▸ Data to process
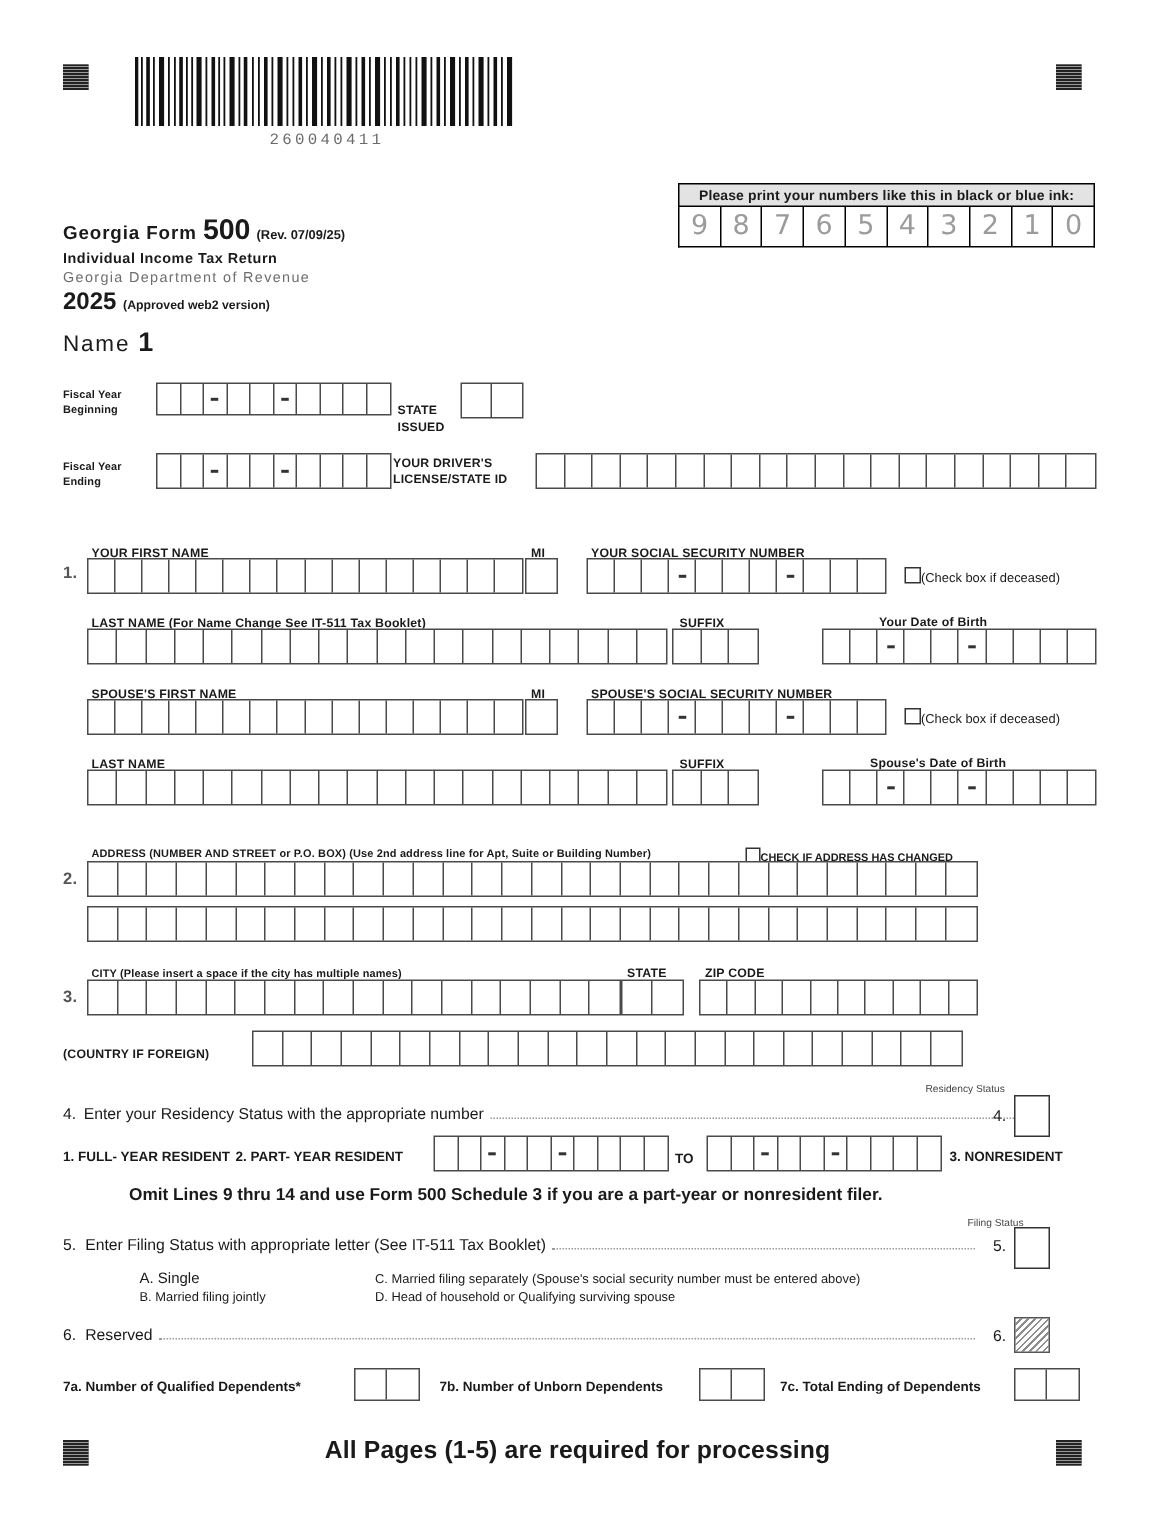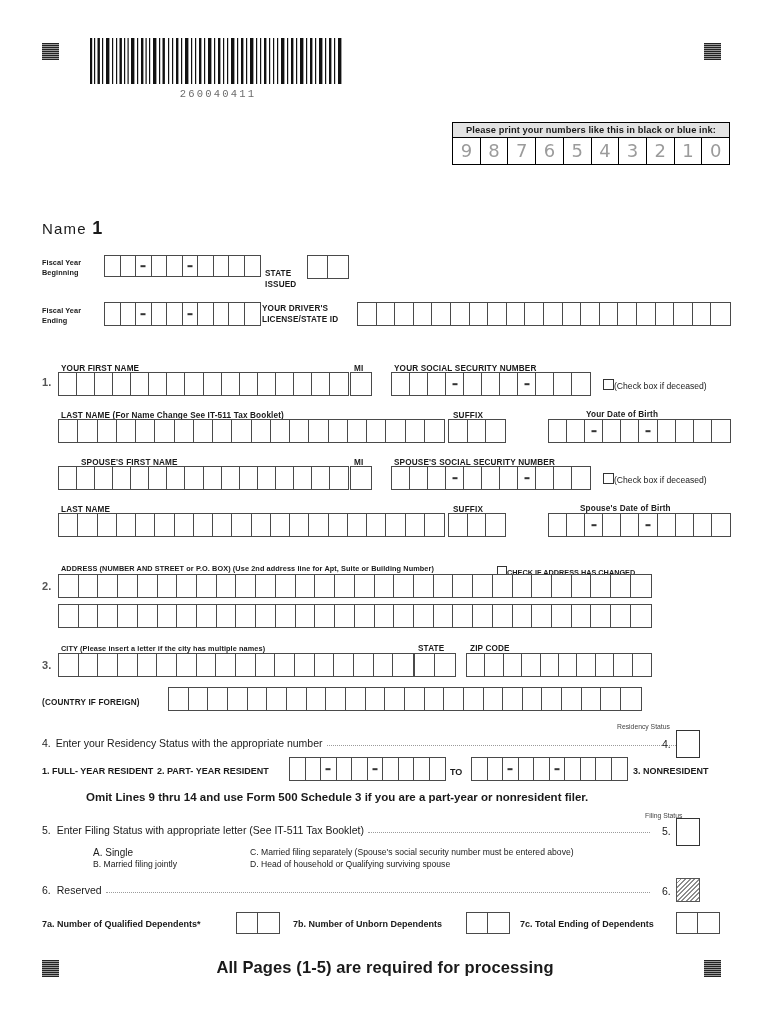"Georgia Form 500 (Rev. 07/09/25)" div.titleblock { html: none -> <div> <div> <span>Georgia Form</span> <span>500</span> <span>(Rev. 07/09/25)</span> </div> <div>Individual Income Tax Return</div> <div>Georgia Department of Revenue</div> <div> <span>2025</span> <span>(Approved web2 version)</span> </div> </div> }
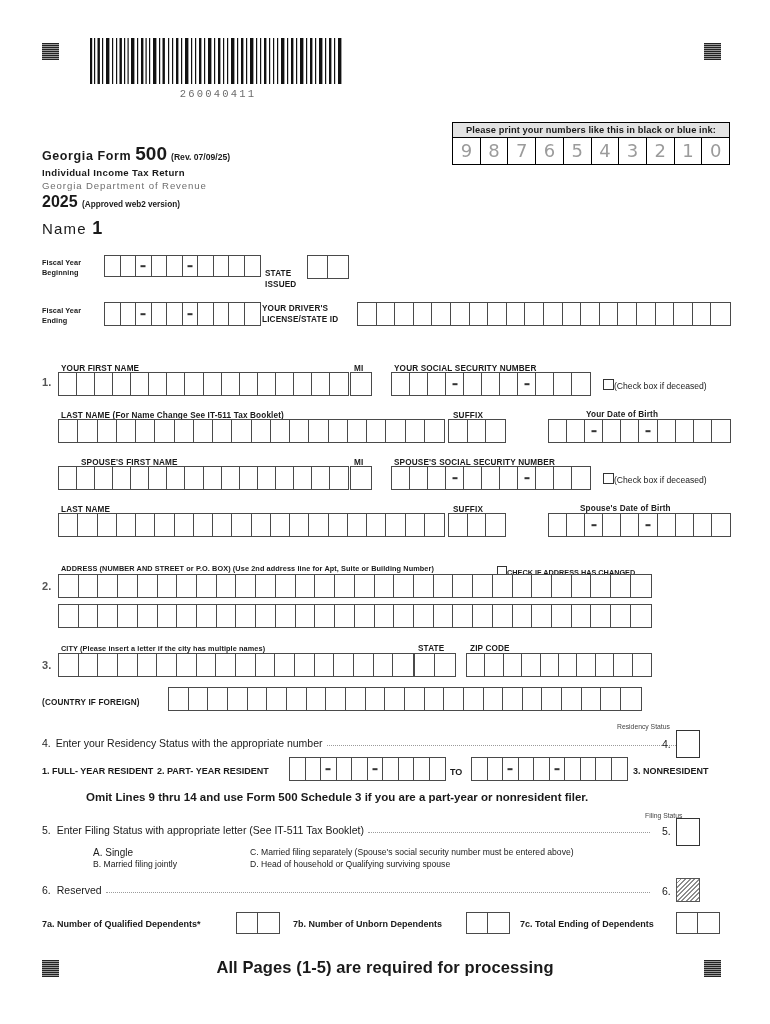"SPOUSE'S FIRST NAME" div.abs { margin-left: 20px -> none }
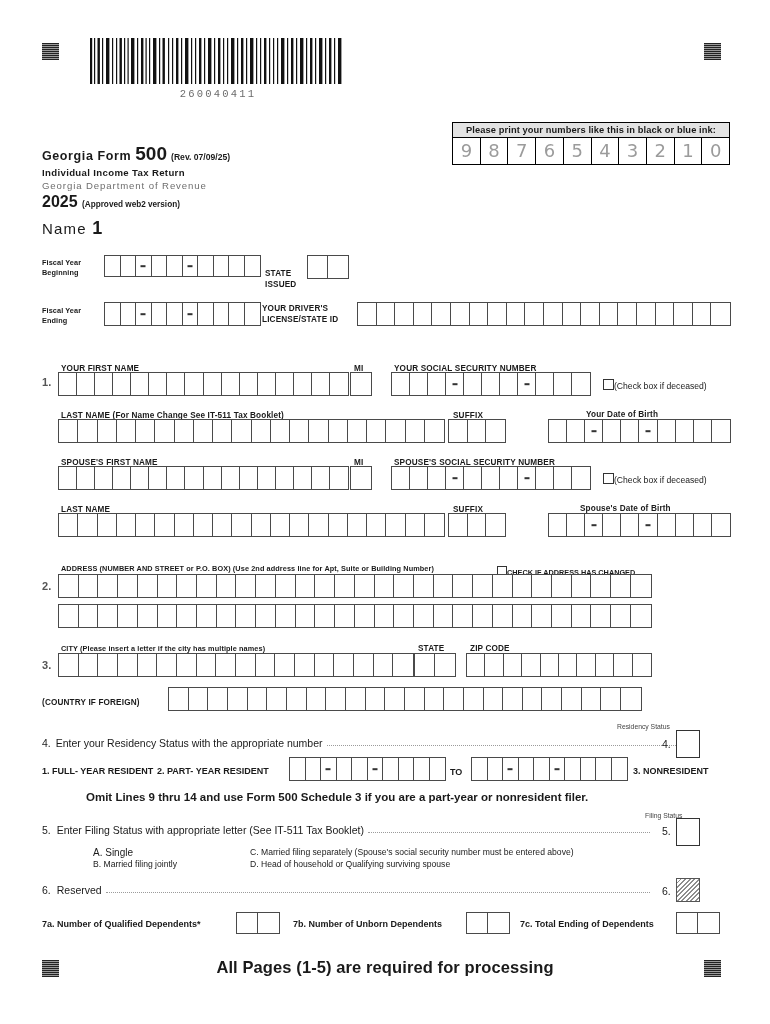"CITY (Please insert a letter" div.abs { text: letter -> space }
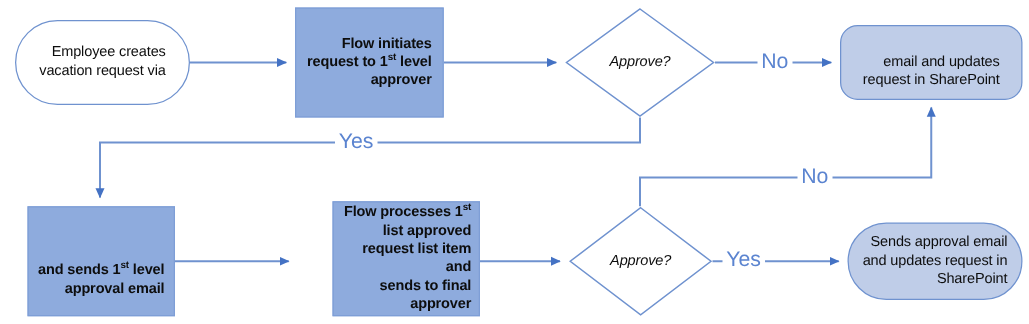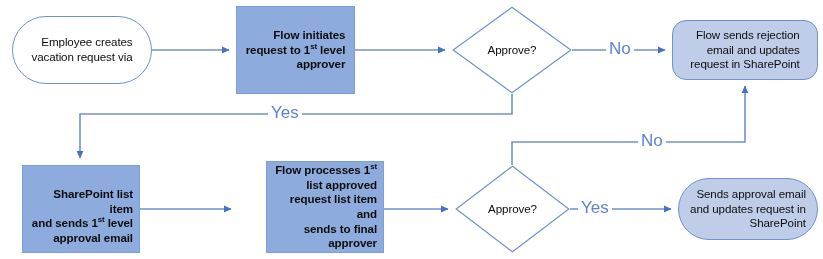"Flow sends rejection" span { html: <span>Flow sends rejection</span> -> none }
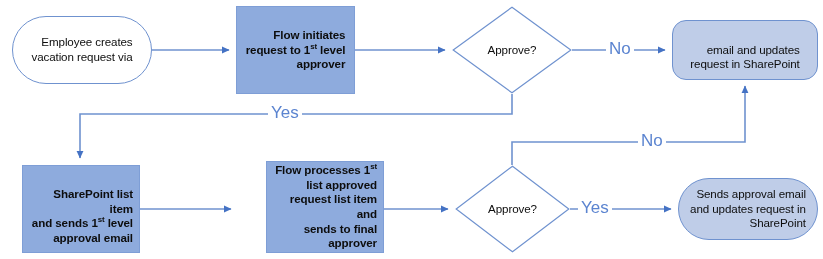"Approve?" .decision .txt { font-style: none -> italic }
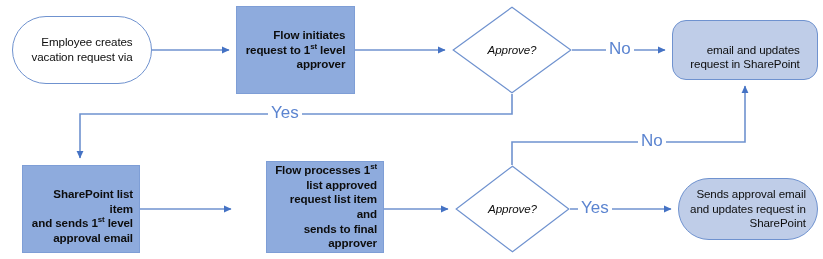"SharePoint list item" span { html: <span>SharePoint list item</span> -> none }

▸ What is needed
Transcribe exactly, and only, the lines from the one with "margin-left: 20px ->" through the final line of the data above. The pictures stay out.

▸ Your solution
"SPOUSE'S FIRST NAME" div.abs { margin-left: 20px -> none }
"CITY (Please insert a letter" div.abs { text: letter -> space }
"Flow sends rejection" span { html: <span>Flow sends rejection</span> -> none }
"Approve?" .decision .txt { font-style: none -> italic }
"SharePoint list item" span { html: <span>SharePoint list item</span> -> none }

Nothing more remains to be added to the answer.